The current transfer pricing rules have great potential to cause double taxation situations, which in turn would discourage investment in Brazil. One would expect the tax authorities to increasingly adapt to the economic approaches espoused in the OECD transfer pricing guidelines; however, when this may happen remains uncertain. Adoption of the OECD transfer pricing guidelines would facilitate business decisions, and the rates of foreign direct investment could surpass the expected. Moreover, this change would facilitate understanding of the rules and controls for both Brazilian companies operating abroad, and for international companies that invest in Brazil.
Ways to increase investment
High tariffs on imports and the complexity of customs procedures represent another major obstacle to foreign investment. From a Brazilian perspective, a reduction in legal uncertainties and protectionist behaviour may be less effective in the short term, but would certainly increase investment and sustainable growth in the long-term. Encouraging foreign investment would render business in Brazil more competitive, especially if commodity prices are unlikely to bail out Brazil’s economy with another growth spurt.
Mergers and acquisitions – as one possible form of foreign investment in Brazil – raise a number of issues in relation to tax and regulatory compliance, assessing and influencing the choice of business structure. The determination of the allocation price of tangible and intangible assets of target companies has a key role in the interaction between transfer pricing and purchase accounting.
Determining an appropriate market price for asset transfers during restructuring operations requires consideration of transfer pricing issues in the countries involved. This includes the choice of financial structure, as well as finding a tax-effective business structure. When pricing assets – especially intangible assets – from a transfer pricing perspective, it is usually difficult to identify appropriate market prices.
Therefore, a hypothetical arm’s length range of prices – a maximum price that the buyer would be willing to pay and a minimum price the seller would be willing to sell for – may be considered. These can usually be determined using discounted cash flows of expected profits or losses.
The simple relationship between risk and opportunities for investments in the Brazilian economy is easy to confirm. Great potential opposes high levels of bureaucracy and complex tax structures, which in turn increase the risk of failure.
Brazilian transfer pricing regulations are no exception, but stress the importance of local tax and business planning when deciding whether to invest in Brazil. In the years to come, tax practitioners expect further changes to Brazilian transfer pricing legislation and harmonisation with the OECD approach applied in most other countries.

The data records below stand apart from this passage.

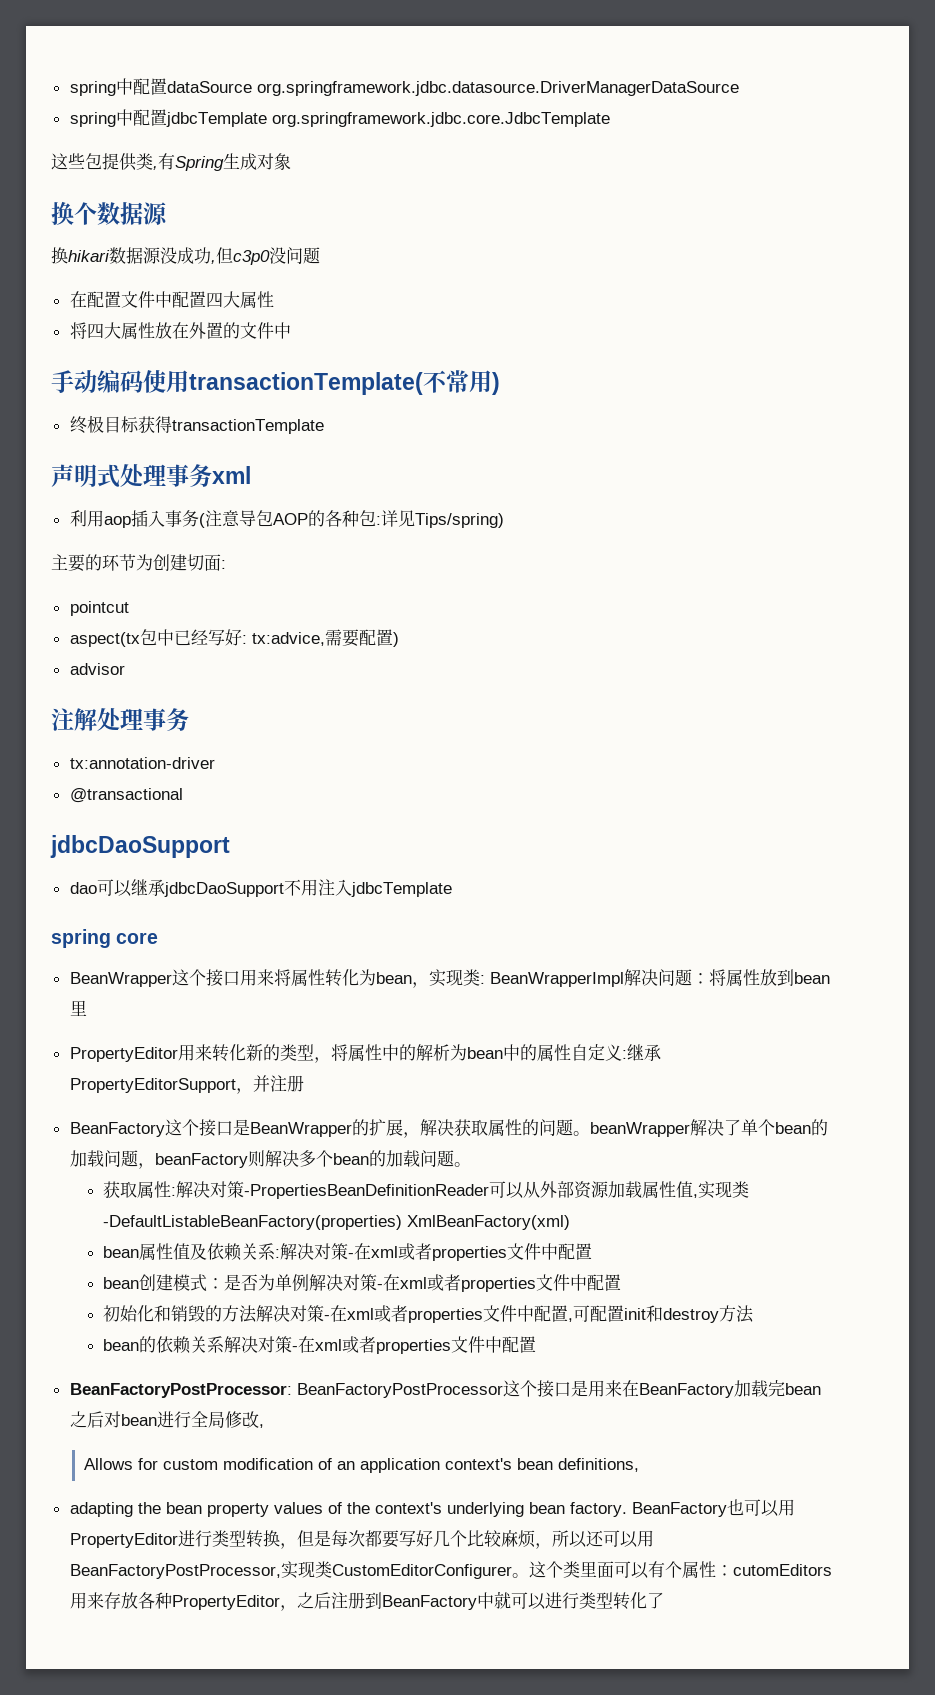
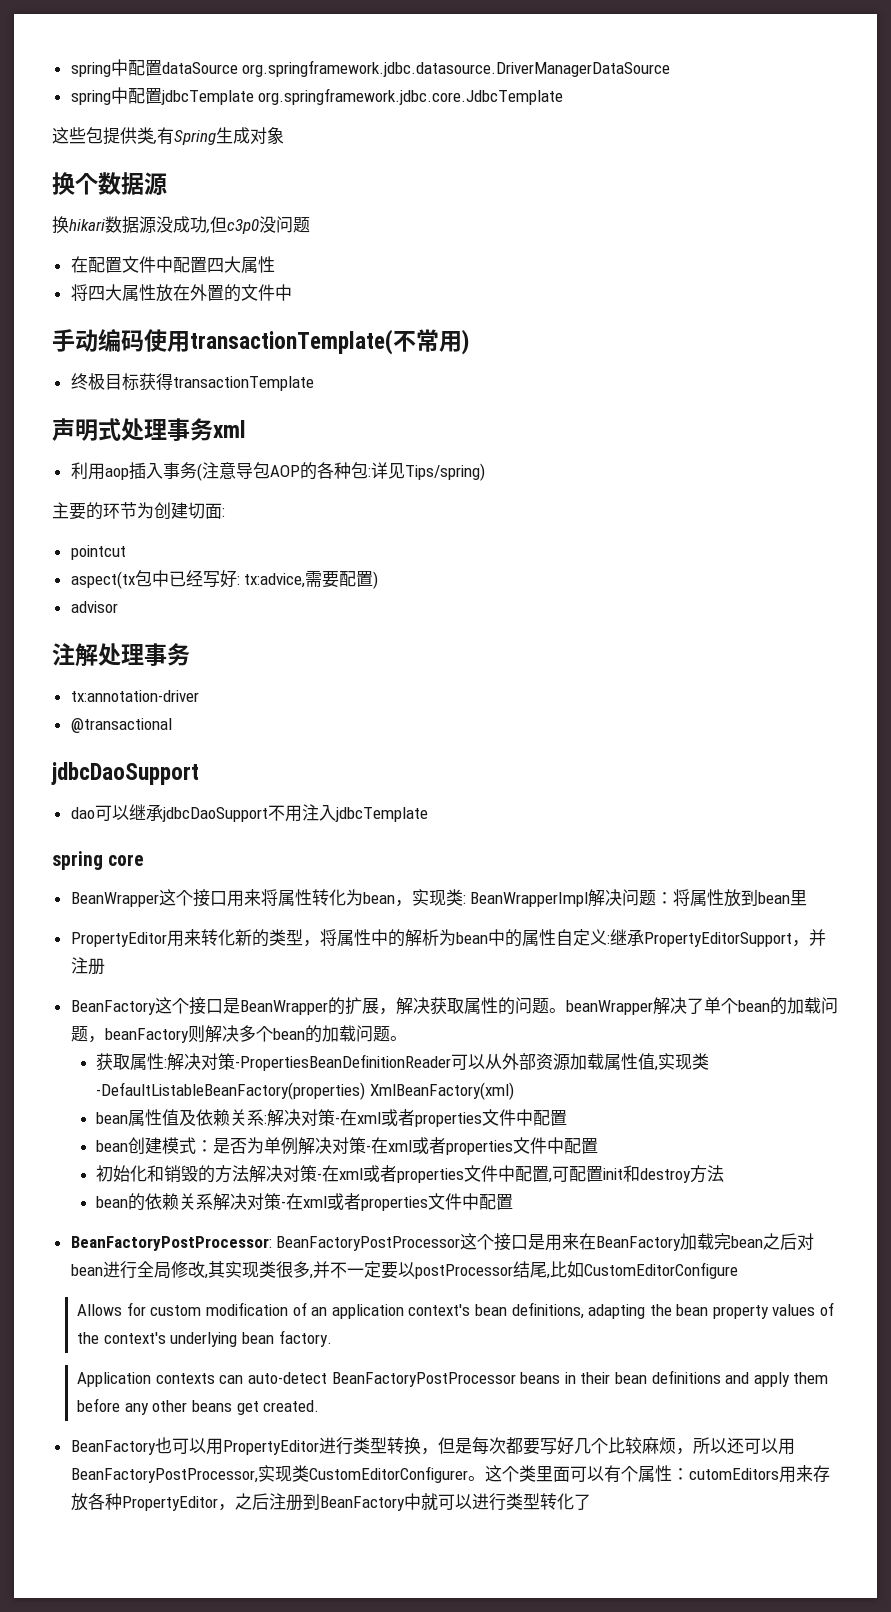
- BeanFactoryPostProcessor: BeanFactoryPostProcessor这个接口是用来在BeanFactory加载完bean之后对bean进行全局修改,
+ BeanFactoryPostProcessor: BeanFactoryPostProcessor这个接口是用来在BeanFactory加载完bean之后对bean进行全局修改,其实现类很多,并不一定要以postProcessor结尾,比如CustomEditorConfigure
- Allows for custom modification of an application context's bean definitions,
- adapting the bean property values of the context's underlying bean factory. BeanFactory也可以用PropertyEditor进行类型转换，但是每次都要写好几个比较麻烦，所以还可以用BeanFactoryPostProcessor,实现类CustomEditorConfigurer。
+ Allows for custom modification of an application context's bean definitions, adapting the bean property values of the context's underlying bean factory.
+ Application contexts can auto-detect BeanFactoryPostProcessor beans in their bean definitions and apply them before any other beans get created.
+ BeanFactory也可以用PropertyEditor进行类型转换，但是每次都要写好几个比较麻烦，所以还可以用BeanFactoryPostProcessor,实现类CustomEditorConfigurer。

Meanwhile, despite the differences between the Brazilian transfer pricing rules and the OECD guidelines, it is possible for Brazilian taxpayers to mitigate double-taxation issues through proactive transfer pricing planning. Many multinational groups operating in Brazil are succeeding in mitigating transfer pricing adjustments by marrying – to the extent possible – the Brazilian transfer pricing rules to the international transfer pricing standards.